Screenshot and code edit data
Segment Open

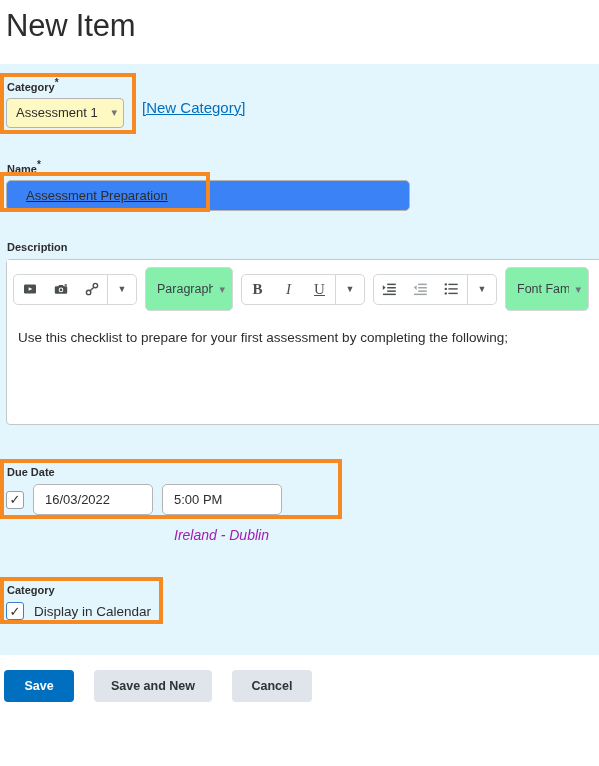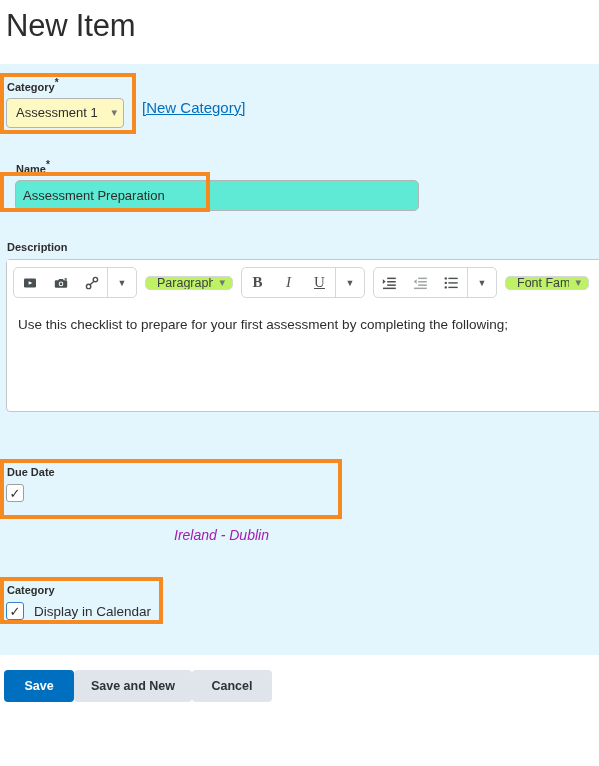"Name*" .name-wrap { left: 15px -> 6px; text-decoration: none -> underline }
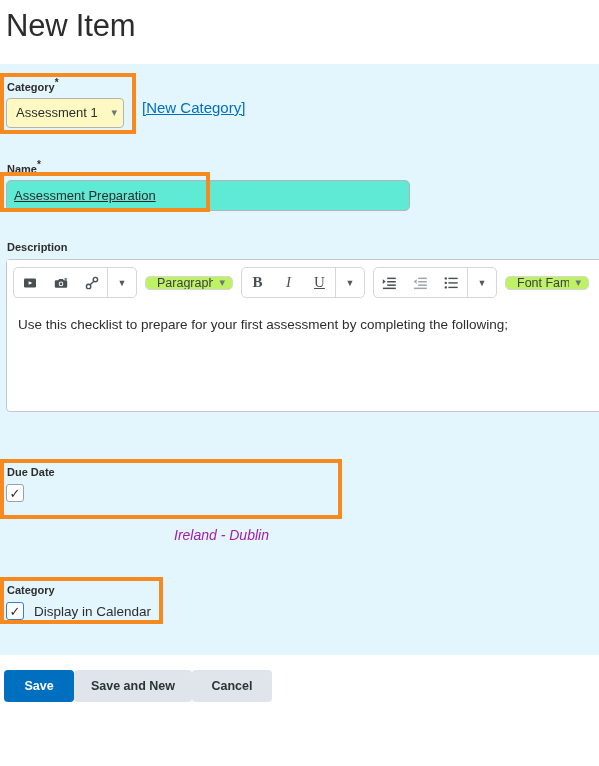"Assessment Preparation" .name-input { background: #5eead4 -> #3b82f6; padding-left: 7px -> 19px }
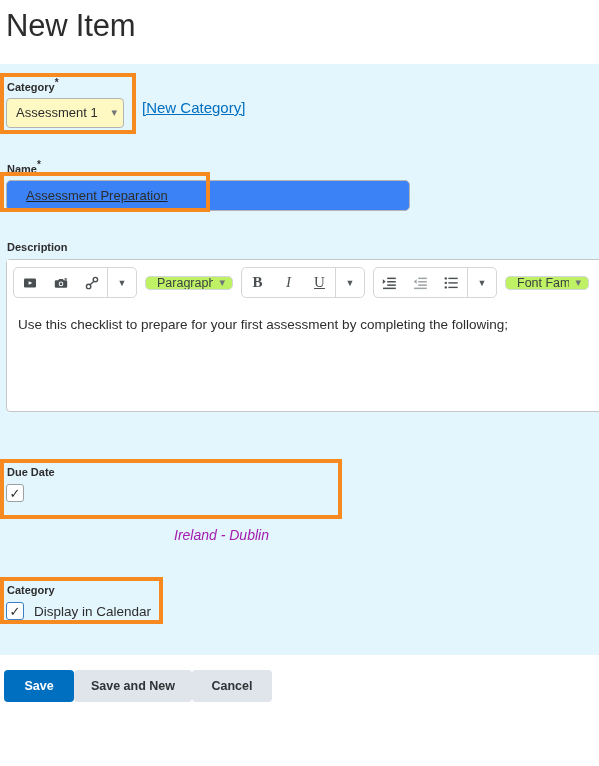"Paragraph" .tselect { background: #bef264 -> #86efac; height: 14px -> 44px }
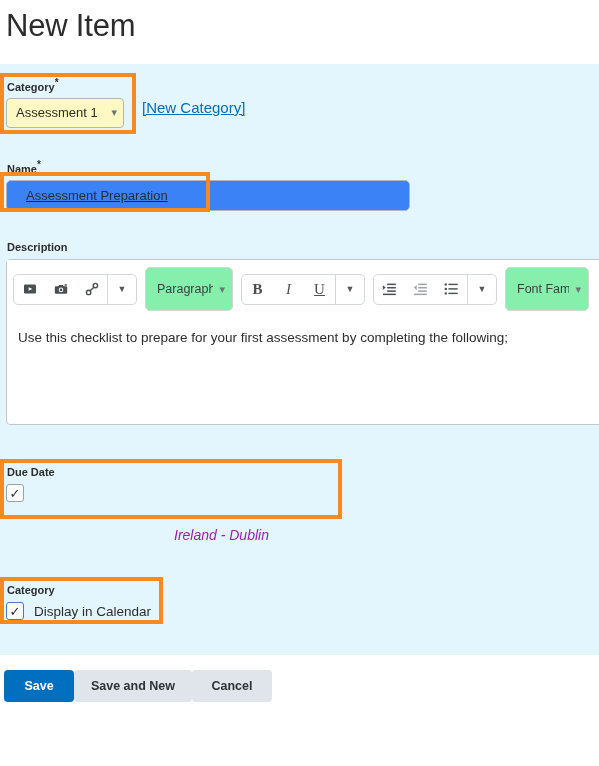"16/03/2022" div.date-input { html: none -> <div> <span>16/03/2022</span> </div> }
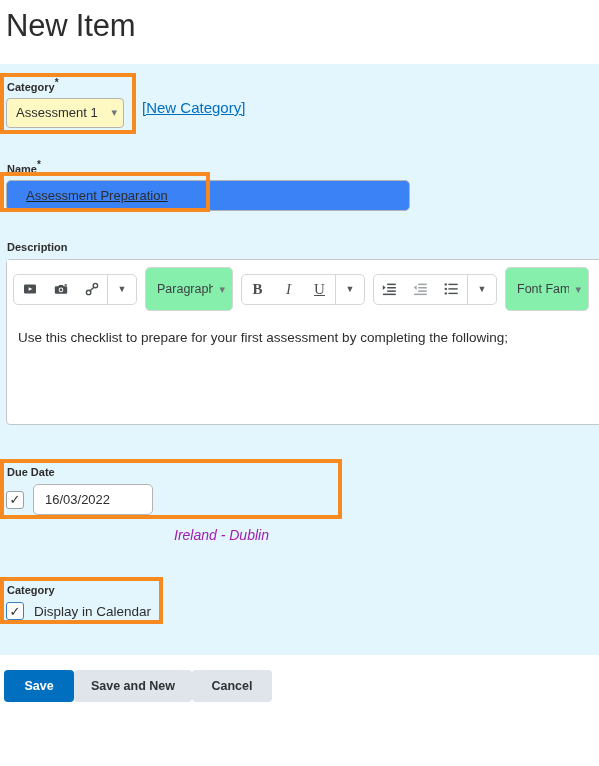"5:00 PM" div.time-input { html: none -> <div> <span>5:00 PM</span> </div> }
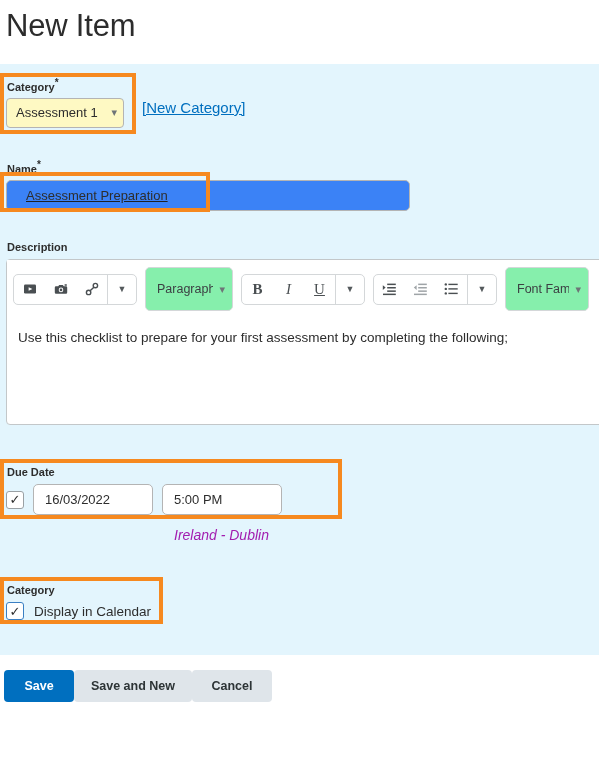"Save" .btn-row { gap: none -> 20px }
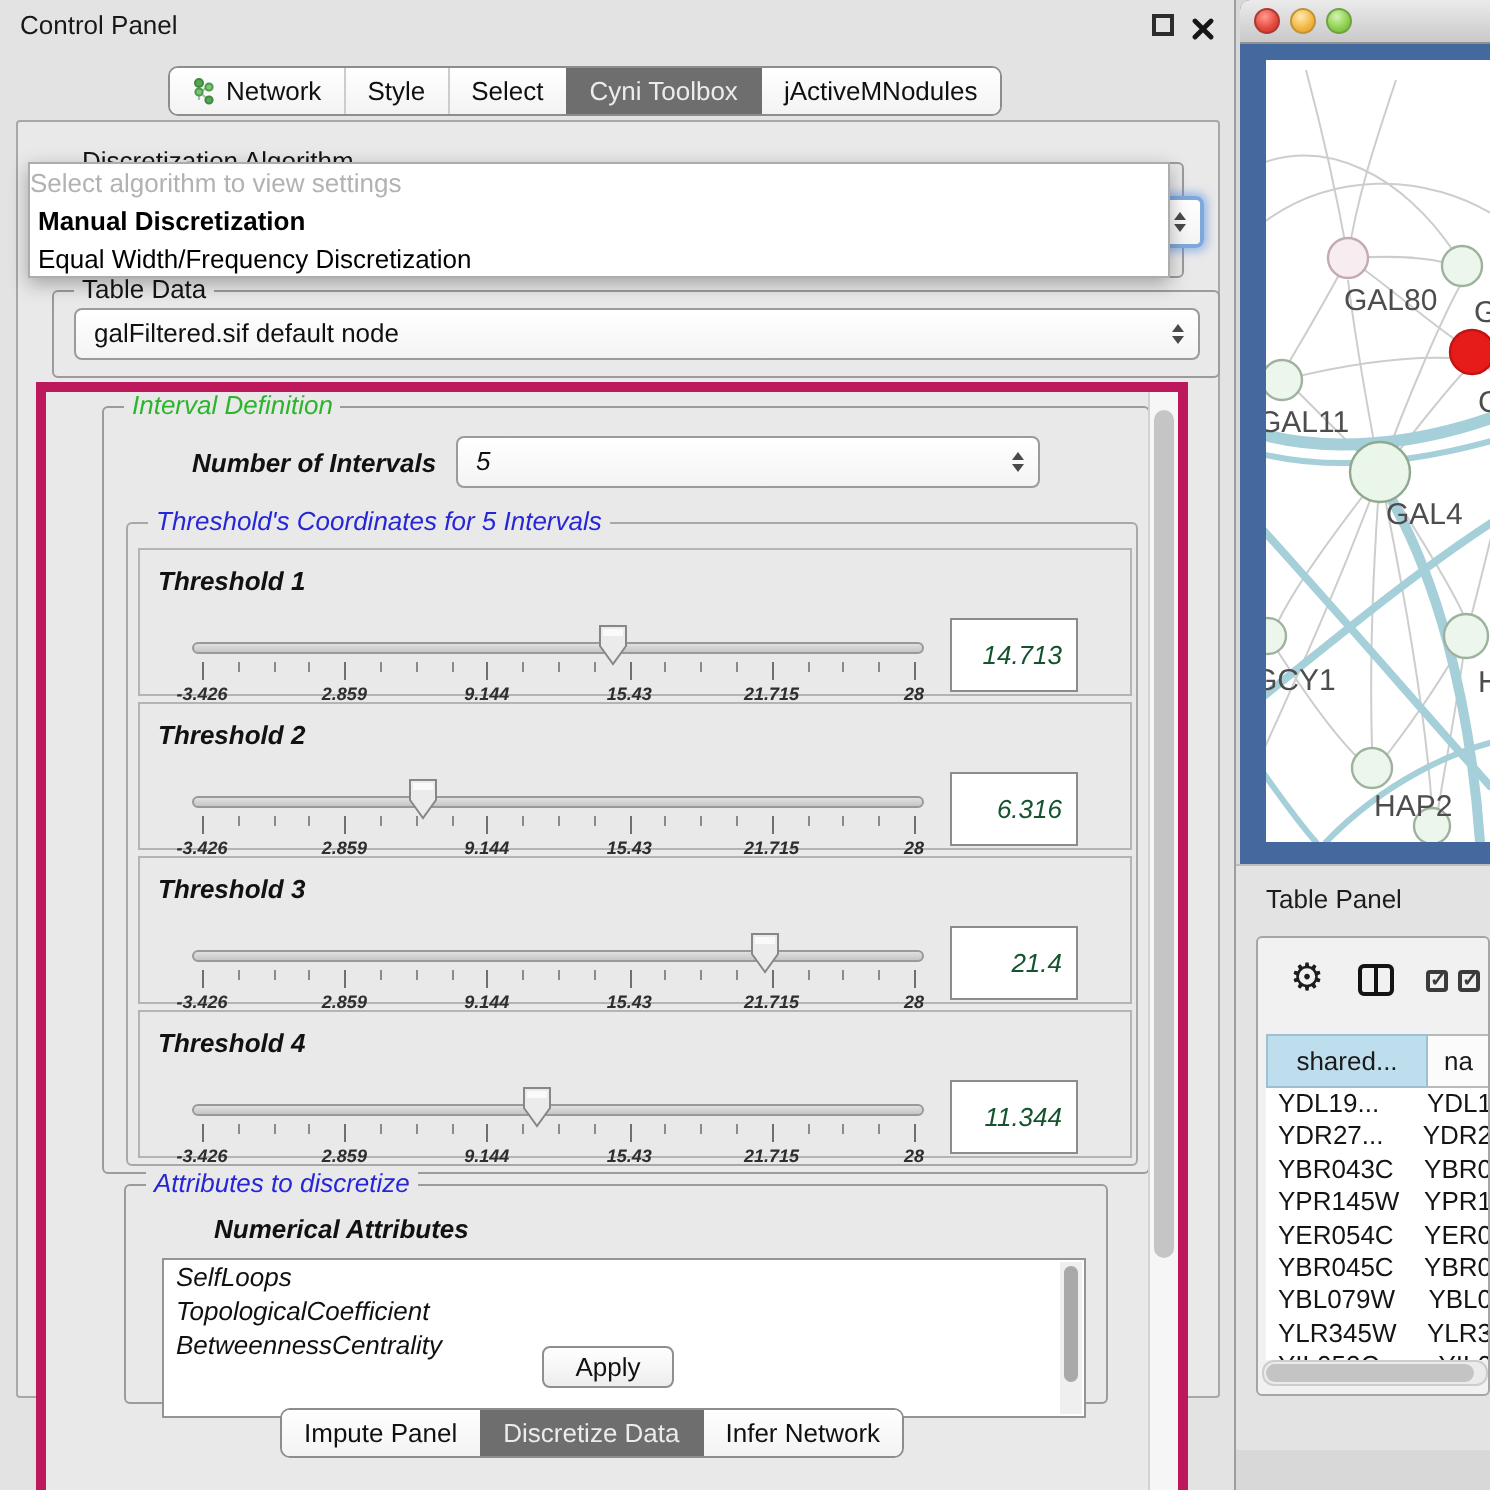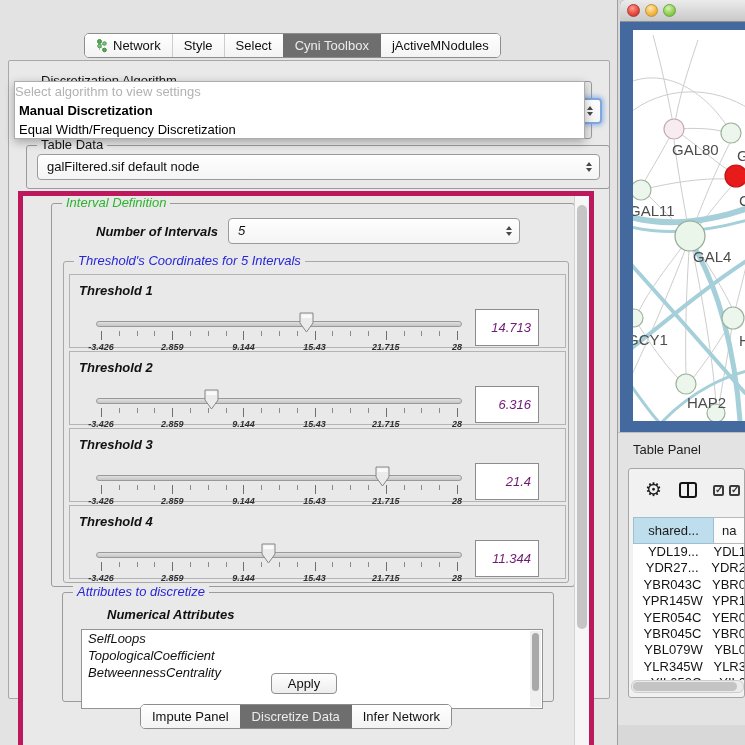"Control Panel" div.cp-titlebar { html: none -> <div> <span>Control Panel</span> <span></span> <span> <svg> <path></path> </svg> </span> </div> }
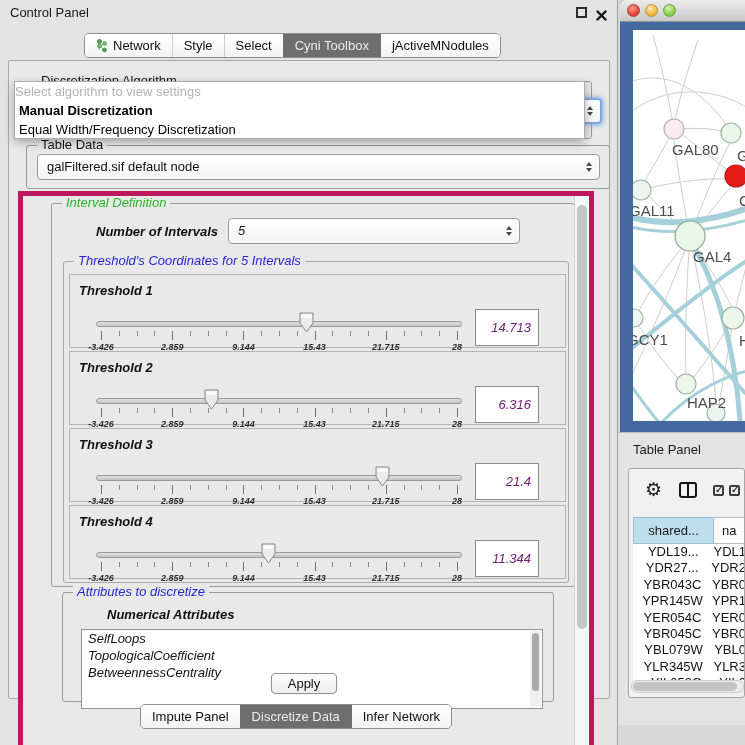"14.713" .valbox { color: #701a75 -> #14532d }
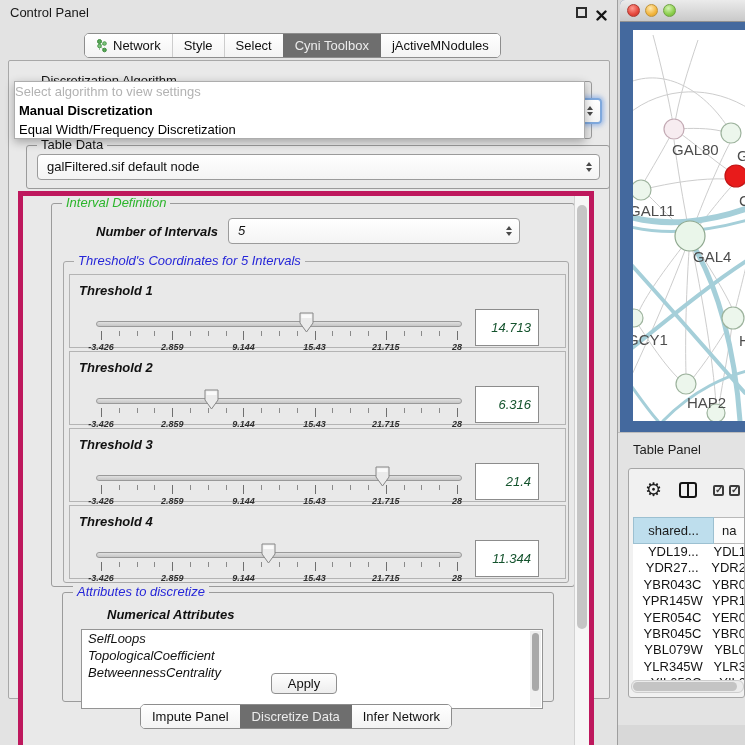"YDL19..." .tp-row .c1 { text-align: center -> none }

Segment Closed

--- YOUR TASK ---
Your copy should match every record exactly and contain no pictures.

--- RESPONSE BELOW ---
"Name*" .name-wrap { left: 15px -> 6px; text-decoration: none -> underline }
"Assessment Preparation" .name-input { background: #5eead4 -> #3b82f6; padding-left: 7px -> 19px }
"Paragraph" .tselect { background: #bef264 -> #86efac; height: 14px -> 44px }
"16/03/2022" div.date-input { html: none -> <div> <span>16/03/2022</span> </div> }
"5:00 PM" div.time-input { html: none -> <div> <span>5:00 PM</span> </div> }
"Save" .btn-row { gap: none -> 20px }
"Control Panel" div.cp-titlebar { html: none -> <div> <span>Control Panel</span> <span></span> <span> <svg> <path></path> </svg> </span> </div> }
"14.713" .valbox { color: #701a75 -> #14532d }
"YDL19..." .tp-row .c1 { text-align: center -> none }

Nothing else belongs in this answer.